Melanotan 2 (MT-2) is a synthetic analogue of the naturally occurring alpha-Melanocyte Stimulating Hormone (α-MSH) with the molecular formula C₅₀H₆₉N₁₅O₉. Structurally, it is an octapeptide characterized by a lactam bridge that creates a cyclic configuration. This cyclic structure is designed to increase metabolic stability and prolong the biological half-life of the peptide against enzymatic degradation in laboratory environments compared to the linear endogenous hormone.

Scientific studies focus heavily on the interaction between MT-2 and the melanocortin 1 receptor (MC1R). Upon activation of MC1R in cellular models, the peptide stimulates adenylyl cyclase, leading to an increase in intracellular cAMP. This signaling cascade upregulates the transcription factor MITF, which promotes the expression of tyrosinase and the subsequent synthesis of melanin (melanogenesis) within melanocyte cultures.
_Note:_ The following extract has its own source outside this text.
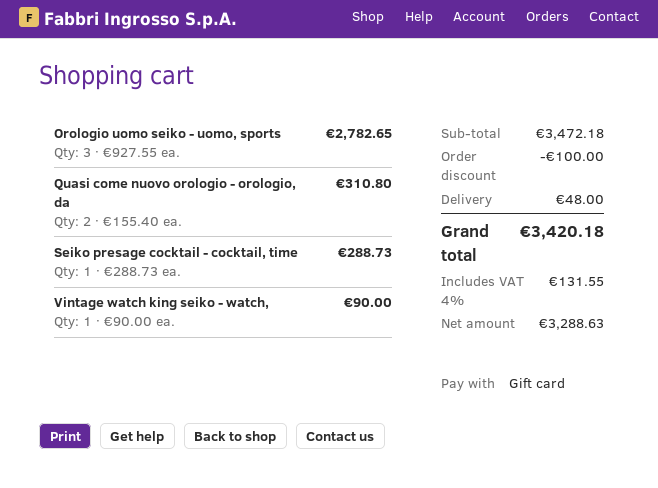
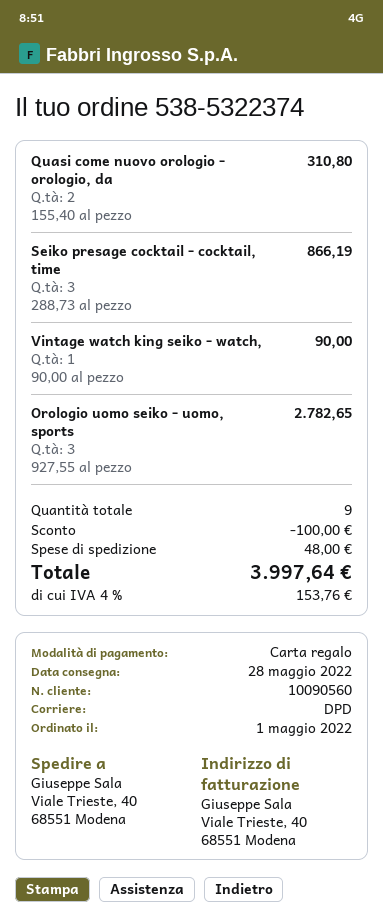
Seiko presage cocktail - cocktail, time: 1 x 288.73 = 288.73 -> 3 x 288.73 = 866.19
tax: 4% = 131.55 -> 4% = 153.76
total: 3420.18 -> 3997.64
Beyond pigmentation, MT-2 is investigated for its high binding affinity to central melanocortin receptors, specifically MC3R and MC4R. In murine models, activation of these neural pathways is utilized to study the central regulation of energy homeostasis, specifically assessing reductions in food intake and changes in basal energy expenditure. Additionally, the peptide’s interaction with the MC4R pathway is frequently examined in research regarding erectile function and the central nervous system mechanisms governing arousal.

This product is strictly for laboratory and research purposes only. Melanotan 2 (MT-2) is not intended for human use, diagnostic, or therapeutic procedures. It serves as a reagent for scientific study and method development.

References

1. Dorr, R. T., et al. (1996). “Evaluation of melanotan-II, a superpotent cyclic melanotropic peptide in a pilot phase-I clinical study.” Life Sciences, 58(20), 1777-1784.
2. Hadley, M. E., & Dorr, R. T. (2006). “Melanocortin peptide therapeutics: historical milestones, clinical studies and commercialization.” Peptides, 27(4), 921-930.
3. Wessells, H., et al. (2000). “Melanocortin receptor subtypes involved in penile erection.” Journal of Endocrinology, 167(1), 17-24.